Where are the next zoonotic viruses lurking?

Until recently, we knew of only two percent of the possible interactions between mammals and viruses, or the "virome." However, a new artificial intelligence (AI) technique has identified potential new host-virus interactions, increasing the size of the known virome by a factor of 15.

A new machine-learning-based approach to predicting host-virus interactions was applied and 35,000 hours of computer time was used on Calcul Québec computers to analyze data on interactions between a thousand mammals (the hosts) and as many viruses.

After 80,000 potential new host-virus interactions were identified, the network of host-virus associations was paired with a virus genome model to reassess the human infection potential of all the viruses in the database.

The result was a list of animal viruses that could cause zoonoses, i.e., infect humans.

The collaborative international research project was led by Timothée Poisot, a professor in the Department of Biological Sciences at the University of Montreal who is interested in calculating pandemic risks. It was funded by IVADO, the Institute for Data Valorization, and carried out as part of the Viral Emergence Research Initiative.

Uncovering 'forgotten' viruses

To validate their predictions, Poisot and his team of experts in virology, AI and public health surveyed the literature for prior human outbreaks of the viruses they had tabbed as high risk. It turned out that of the 20 viruses with the strongest zoonotic potential, 11 have in fact made humans ill.

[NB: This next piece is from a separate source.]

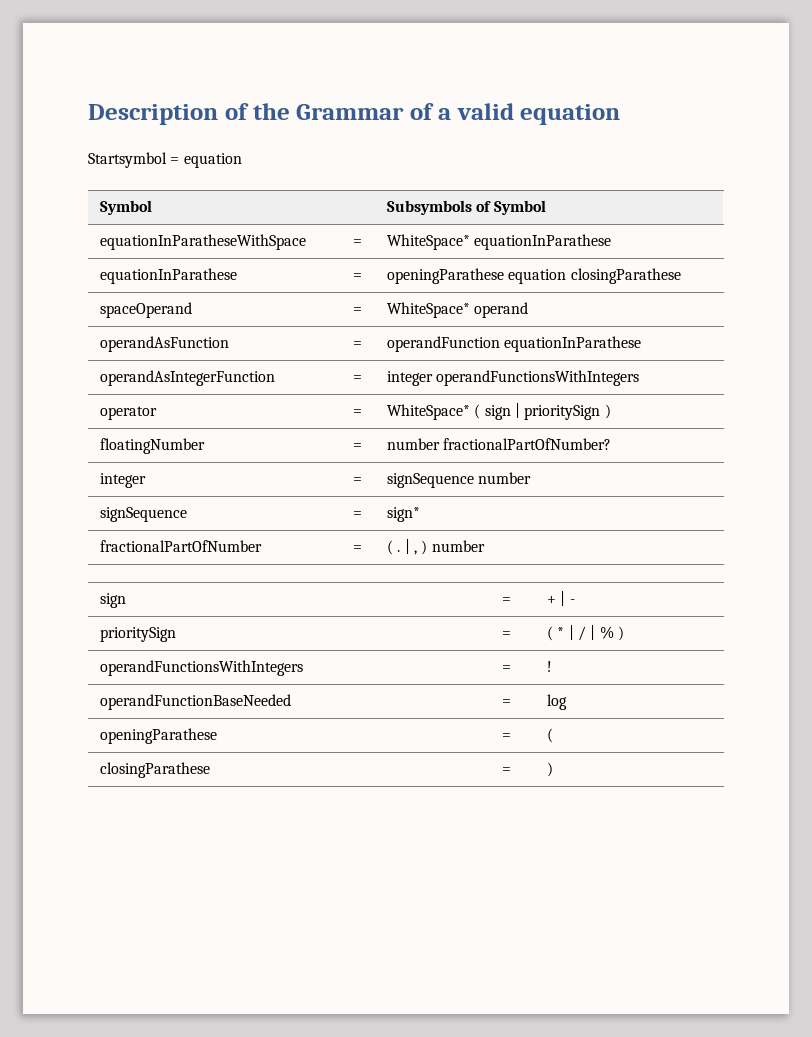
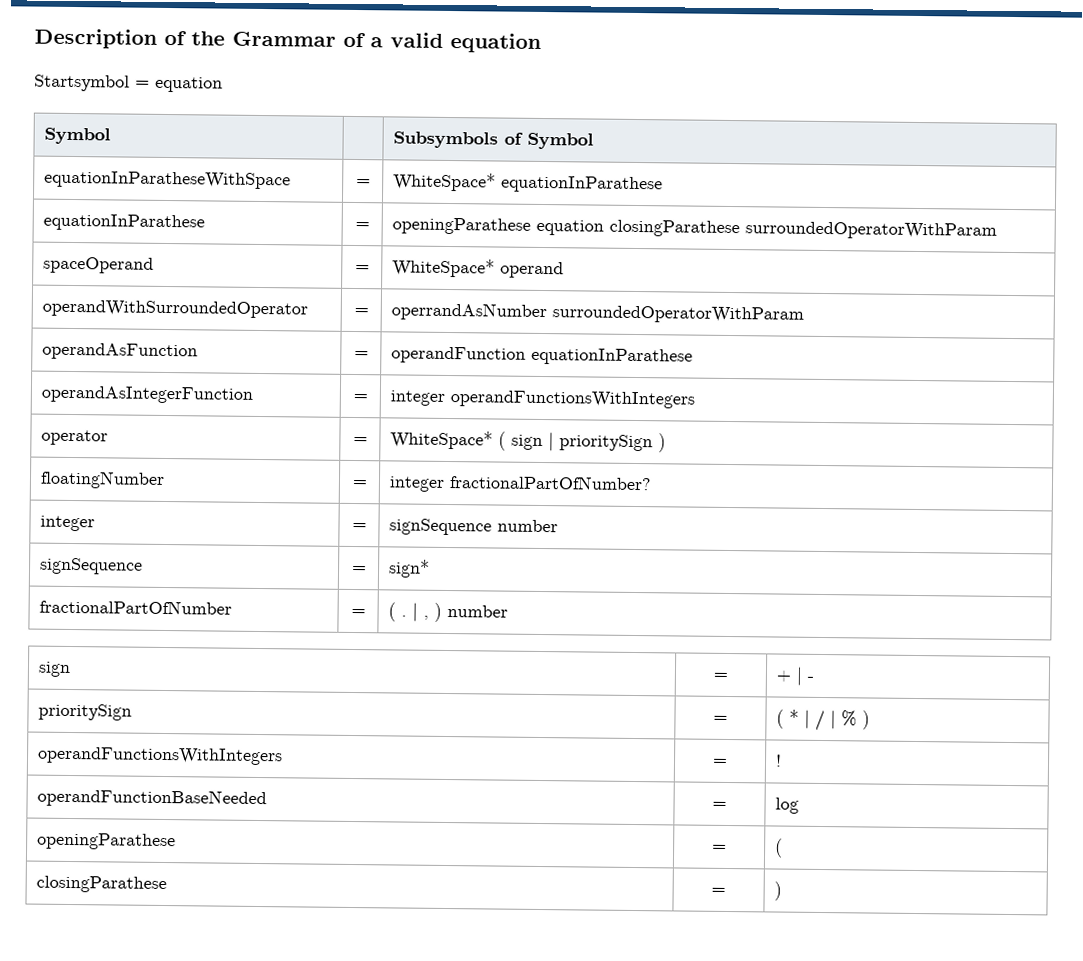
(681, 276) none -> [745,221,998,240] surroundedOperatorWithParam
(529, 310) none -> [42,299,309,319] [353,307,369,316] [391,302,805,324] // operandWithSurroundedOperator | = | operrandAsNumber surroundedOperatorWithParam
[387,438,441,450] number -> [389,476,446,492] integer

"Some of the viruses really surprised us; we didn't think they could be transmitted to humans," said Poisot. "For example, our system calculated that ectromelia, the virus responsible for smallpox in mice, has a 'very high' probability of infecting humans, and we discovered that there was indeed an outbreak in a Chinese school in 1987, but it was not listed in any of the databases."

Overall, the virus families that crop up most often on the high-risk list are bunyaviruses (one of which causes Rift Valley fever), rhabdoviruses (rabies), filoviruses (Ebola) and flaviviruses (dengue fever, yellow fever). "These are all families that are known to present significant zoonotic risk, but the model may enable us to measure the risk within these families more accurately," Poisot explained.

Monitoring hotspots, particularly the Amazon

This predictive research can help guide the efforts of virologists working to prevent zoonoses that could cause future epidemics and pandemics. The list of high-risk viruses can be used to target sampling campaigns on specific species and also on the basis of geographical distribution, as the research team has mapped the results.

"As an ecologist doing biogeographical research, I want to know not only which virus will be compatible with which host, but also where those combinations can be found," said Poisot.

According to the computer model, the Amazon is the part of the world with the greatest potential for viral mutations. "The results are clear: the Amazon is a hotspot for novel host-virus interactions," said Poisot. "It's the region where we find the most interactions that don't usually occur."

According to Poisot, these novel contacts can be explained by the lack of data on the Amazonian virome, deforestation, climate change and urban expansion, which increases contact between animals and humans.